_Exercise details_: Reprint the lines below as they are, minus the pictures.

_Exercise materials_:

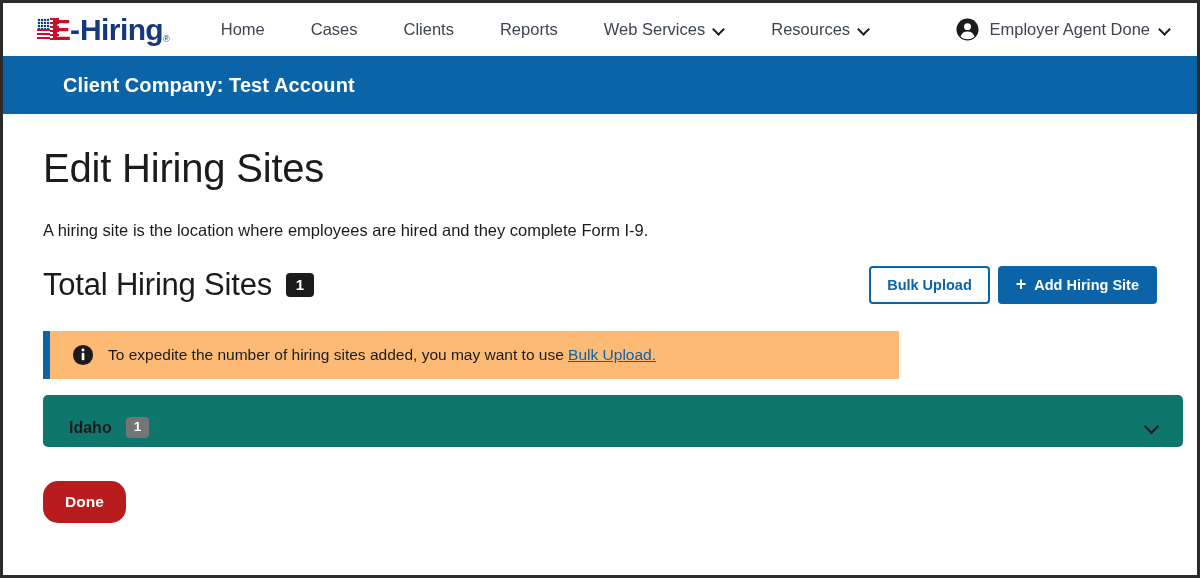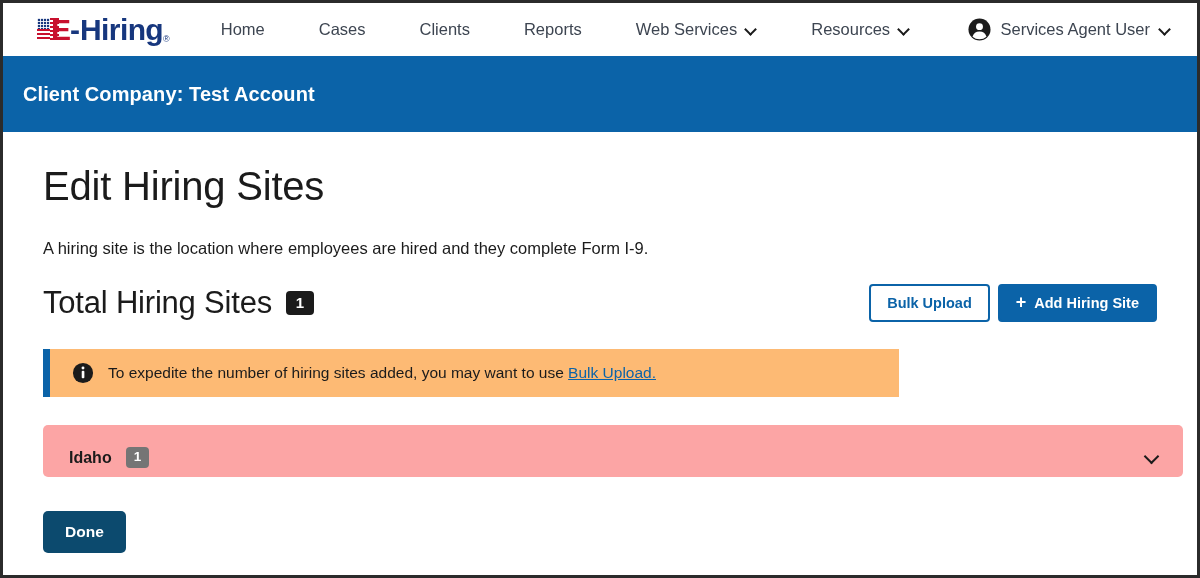"Home" .navlinks { gap: 16px -> 8px }
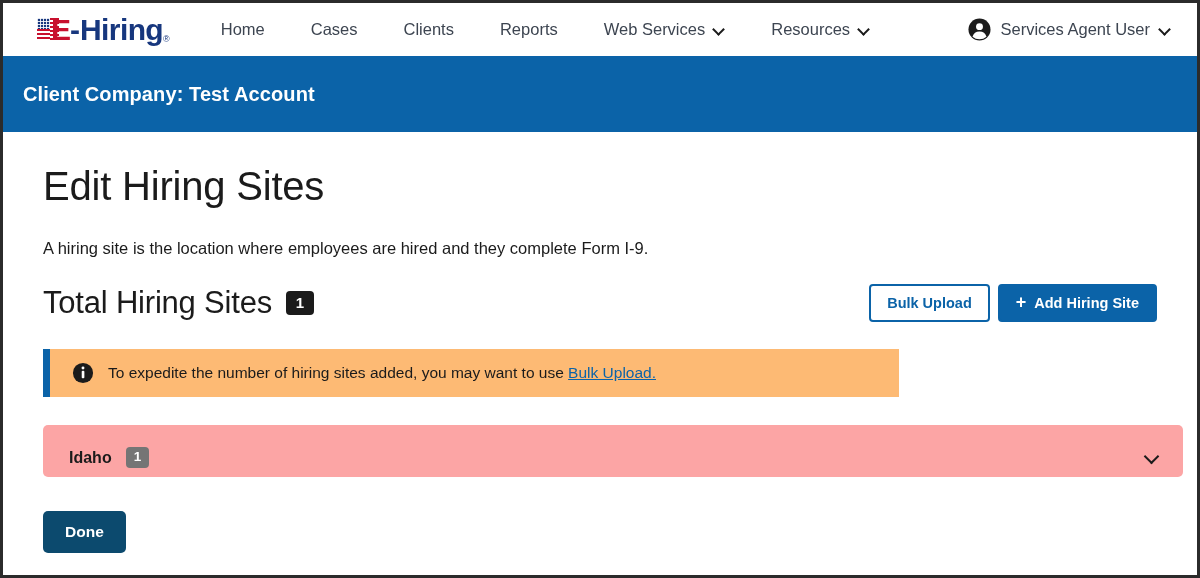"Services Agent User" span.user-name { text: Services Agent User -> Employer Agent Done }
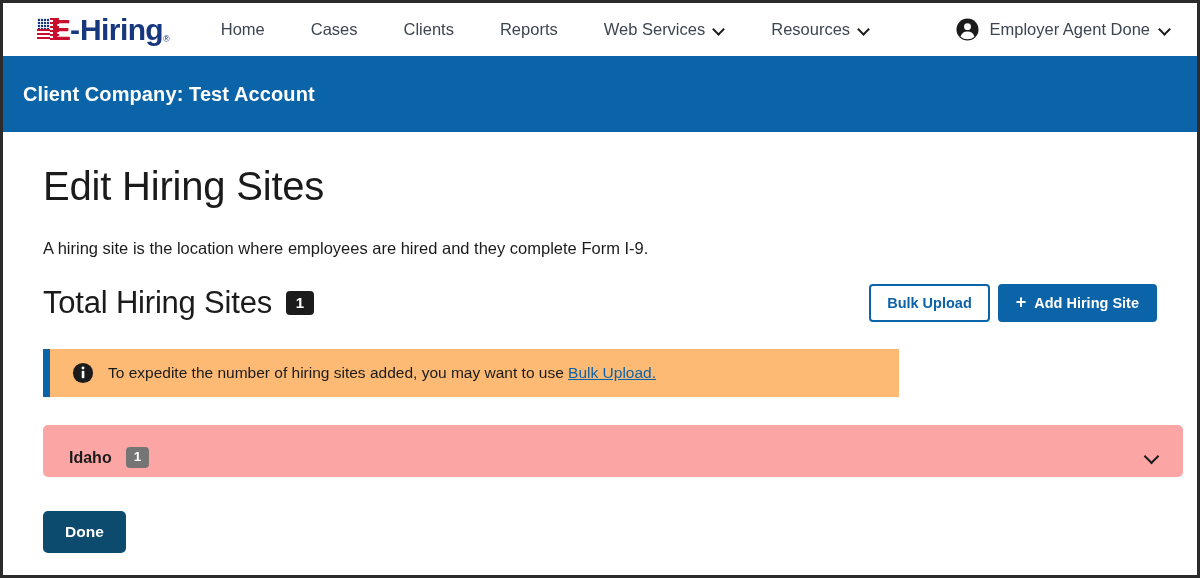"Client Company: Test Account" .client-banner { height: 76px -> 58px; padding-left: 20px -> 60px }
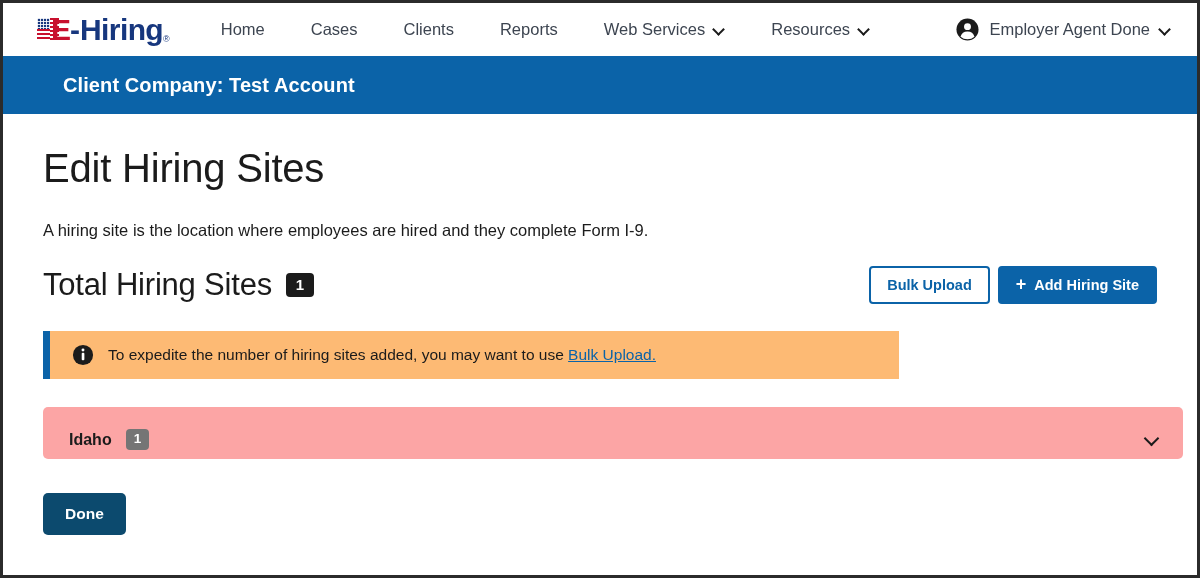"Idaho" .accordion { background: #fca5a5 -> #0f766e; margin-top: 28px -> 16px }
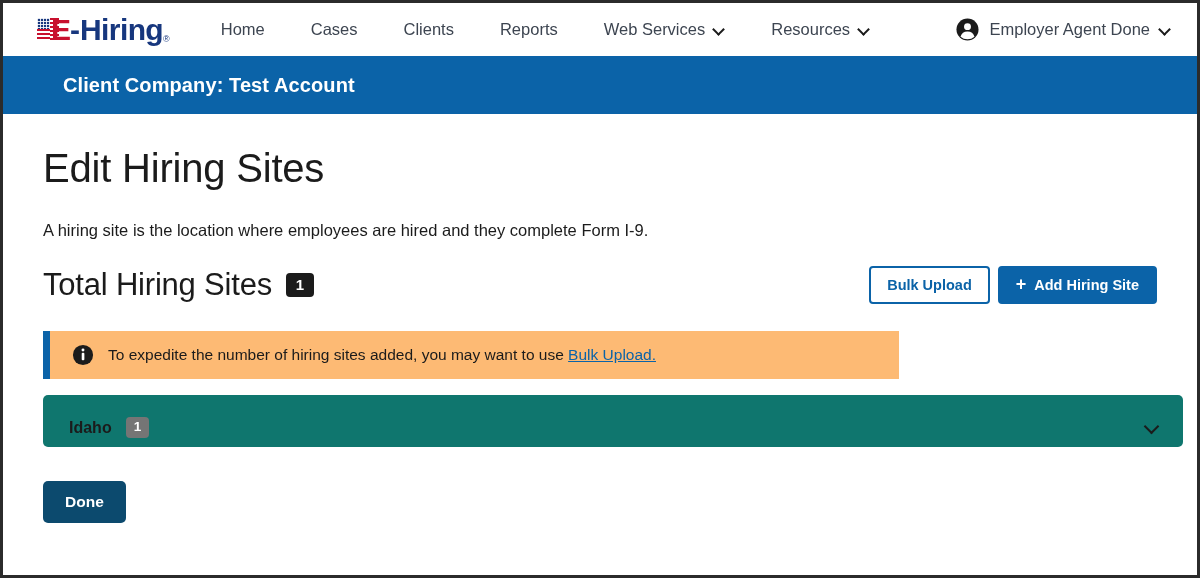"Done" .btn-done { background: #0c4a6e -> #b91c1c; border-radius: 5px -> 15px }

_Response_:
"Home" .navlinks { gap: 16px -> 8px }
"Services Agent User" span.user-name { text: Services Agent User -> Employer Agent Done }
"Client Company: Test Account" .client-banner { height: 76px -> 58px; padding-left: 20px -> 60px }
"Idaho" .accordion { background: #fca5a5 -> #0f766e; margin-top: 28px -> 16px }
"Done" .btn-done { background: #0c4a6e -> #b91c1c; border-radius: 5px -> 15px }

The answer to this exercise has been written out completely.